Vague websites with hidden menus, confusing sliders, irrelevant stock photography and long texts that no one wants to read… And many websites are stuck in the 90s with introductions such as “Welcome to our website”. We think you can do better! We’ll share our best practices so you can make your website & homepage useful and inviting to your visitor.

Your homepage is the summary of your website

On your homepage you want to summarize who you are, what do you, what you offer and why it’s relevant to the visitor. Because the homepage is not a unique page with a specific topic, you can give a short impression here of what can be found on the rest of your site and entice people to dive further into your website. But be aware that nobody is going to spend hours browsing your website if they do not know who you are and why you’re relevant to them.

Questions your visitors always want to know

  • Who are you?
  • What do you do?
  • What problems do you solve?
  • Is the information on your website relevant to me?
  • Why are you the right person for me?
  • How do I know I can trust you?
  • What should I do on your website?

With these questions – and their answers! – in mind, you can make sure your website content is relevant and useful.

Questions to answer on your website

  • Who is the main audience for your website? Who do you want to reach primarily, and who could benefit from your knowledge?
  • Who are you and what is your main end goal or mission?
  • What do you do, and what don’t you do?
  • What problems do you want to solve? (From personal problems to global problems.)
  • How does the information on your website serve a need in your main audience? How can it help them?

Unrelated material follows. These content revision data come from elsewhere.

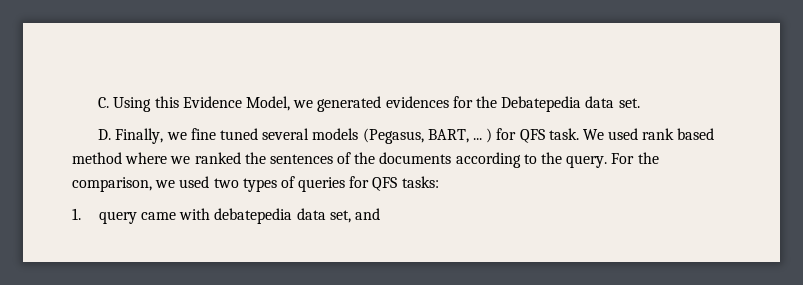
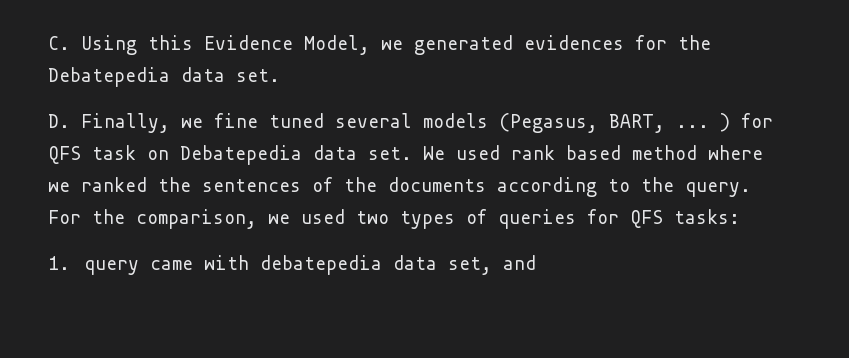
[548,128,579,140] task. -> [92,145,412,165] task on Debatepedia data set.

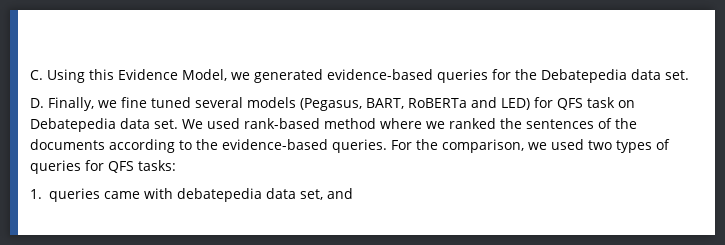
[524,35,624,50] evidences -> [327,69,488,83] evidence-based queries
[676,113,730,132] ... ) -> [408,97,530,110] RoBERTa and LED)
[511,145,621,160] rank based -> [244,118,320,129] rank-based
[685,182,751,197] query. -> [222,139,387,153] evidence-based queries.
[83,260,139,275] query -> [48,188,100,202] queries

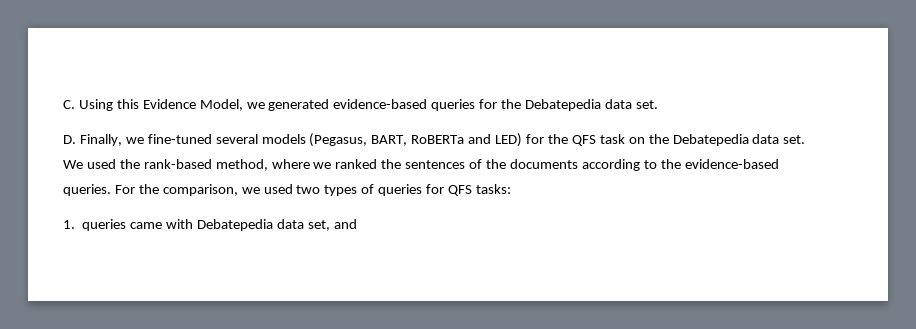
[121,97,191,108] fine tuned -> [147,134,212,144] fine-tuned
(553, 102) none -> [547,134,568,144] the
(635, 104) none -> [648,134,669,144] the
[244,118,376,129] rank-based method -> [119,159,268,171] the rank-based method,
[176,188,262,202] debatepedia -> [196,219,273,231] Debatepedia

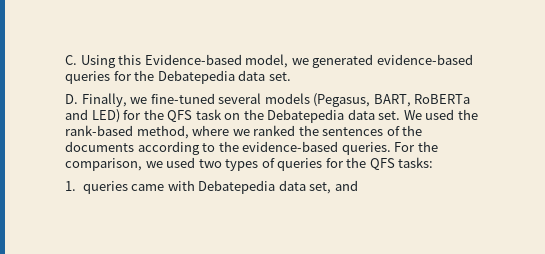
[142,99,243,111] Evidence Model, -> [144,54,289,68] Evidence-based model,
(445, 189) none -> [346,157,367,168] the

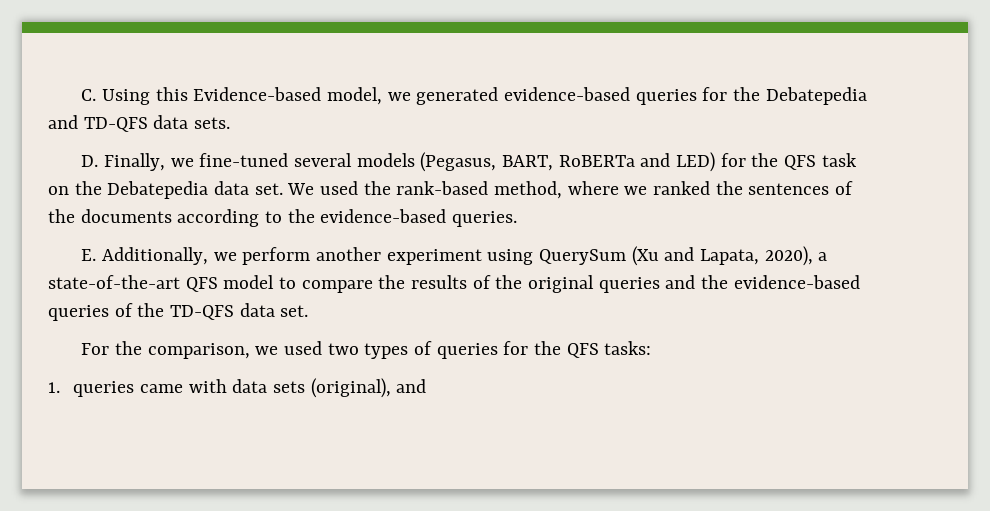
[238,70,291,81] data set. -> [48,115,231,132] and TD-QFS data sets.
(391, 148) none -> [81,246,828,266] [48,275,860,293] [48,303,309,321] // E. Additionally, we perform another experiment using QuerySum (Xu and Lapata, 2020), a state-of-the-art QFS model to compare the results of the original queries and the evidence-based queries of the TD-QFS data set. //
[198,180,332,194] Debatepedia data set, -> [232,378,391,398] data sets (original),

What can you offer them?
  • Why are you the right person to give them this solution?
  • What makes your approach unique?
  • How do people know they can trust you? What is your credibility?
  • What should visitors do on your website? E-mail you with a question or to collaborate? Subscribe to a newsletter? Change their habits?

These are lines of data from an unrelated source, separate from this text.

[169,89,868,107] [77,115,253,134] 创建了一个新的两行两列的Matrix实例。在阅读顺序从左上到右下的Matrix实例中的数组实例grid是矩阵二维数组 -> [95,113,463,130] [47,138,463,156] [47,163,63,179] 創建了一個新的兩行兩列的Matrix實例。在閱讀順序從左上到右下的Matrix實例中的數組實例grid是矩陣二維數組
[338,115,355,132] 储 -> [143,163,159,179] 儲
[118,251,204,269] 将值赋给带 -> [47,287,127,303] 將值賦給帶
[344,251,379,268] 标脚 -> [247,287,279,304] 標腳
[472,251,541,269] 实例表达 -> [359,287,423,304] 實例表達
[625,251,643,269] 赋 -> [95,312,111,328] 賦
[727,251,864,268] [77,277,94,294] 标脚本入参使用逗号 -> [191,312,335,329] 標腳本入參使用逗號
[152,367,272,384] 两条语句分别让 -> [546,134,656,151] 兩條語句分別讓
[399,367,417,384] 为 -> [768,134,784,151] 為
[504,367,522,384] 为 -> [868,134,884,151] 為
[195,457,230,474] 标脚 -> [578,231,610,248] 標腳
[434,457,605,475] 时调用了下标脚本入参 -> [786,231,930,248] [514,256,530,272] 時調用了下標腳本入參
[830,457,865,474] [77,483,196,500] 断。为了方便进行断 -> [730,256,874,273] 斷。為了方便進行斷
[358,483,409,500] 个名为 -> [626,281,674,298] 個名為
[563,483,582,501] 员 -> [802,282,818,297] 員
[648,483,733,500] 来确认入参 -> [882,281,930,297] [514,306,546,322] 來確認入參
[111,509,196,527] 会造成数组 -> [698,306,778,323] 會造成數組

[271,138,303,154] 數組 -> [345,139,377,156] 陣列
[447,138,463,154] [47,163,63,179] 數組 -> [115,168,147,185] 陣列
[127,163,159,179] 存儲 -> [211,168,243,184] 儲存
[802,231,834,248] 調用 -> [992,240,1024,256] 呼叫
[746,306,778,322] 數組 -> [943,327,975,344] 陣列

Explain what you do in 5 lines

We think your audience shouldn’t need more than 5 seconds to know if they’re on the right website, what you do, and how this is relevant to them. You don’t want to frustrate your visitors with vague anonymous texts, news (unless it’s a news site) or long pieces of text. Summarize in 5 lines what you do, why you are unique and what you have to offer. This is the core of your website, and will later help you to better organize the rest of your website.

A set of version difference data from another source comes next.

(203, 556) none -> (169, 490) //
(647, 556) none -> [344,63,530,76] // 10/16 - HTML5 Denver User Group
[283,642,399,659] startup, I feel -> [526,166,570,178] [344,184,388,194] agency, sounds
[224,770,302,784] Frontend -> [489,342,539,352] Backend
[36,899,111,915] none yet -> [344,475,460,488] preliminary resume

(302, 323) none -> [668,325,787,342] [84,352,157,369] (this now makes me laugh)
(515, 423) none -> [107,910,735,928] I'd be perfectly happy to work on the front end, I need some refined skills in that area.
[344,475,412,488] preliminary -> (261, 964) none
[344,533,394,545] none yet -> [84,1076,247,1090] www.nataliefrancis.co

The first words on your website is a short elevator pitch that explains the core of your business or research.

This first text also contains your ‘tone of voice’. Ask yourself whether you want to appear informal or professional. Put your personality in that sentence and make sure that people recognize you in it.

Sometimes it’s also a good idea to tell them what you’re not doing. If you often hear that people have misconceptions about your work, than clarify that immediately. Sometimes people think we’re a science news platform for example. We tried our best to make clear we are not.

Examples of great intro texts

There are a lot of ways to make this first text engaging. One is asking a question. After all, research is all about asking questions. And a website can also be the start of an actual conversation. So that’s what we did for the EVICT project. This is perfect for projects that do not have results yet.

Does the international right to housing prevent people from being evicted? The EVICT project wants to understand if it does, and how.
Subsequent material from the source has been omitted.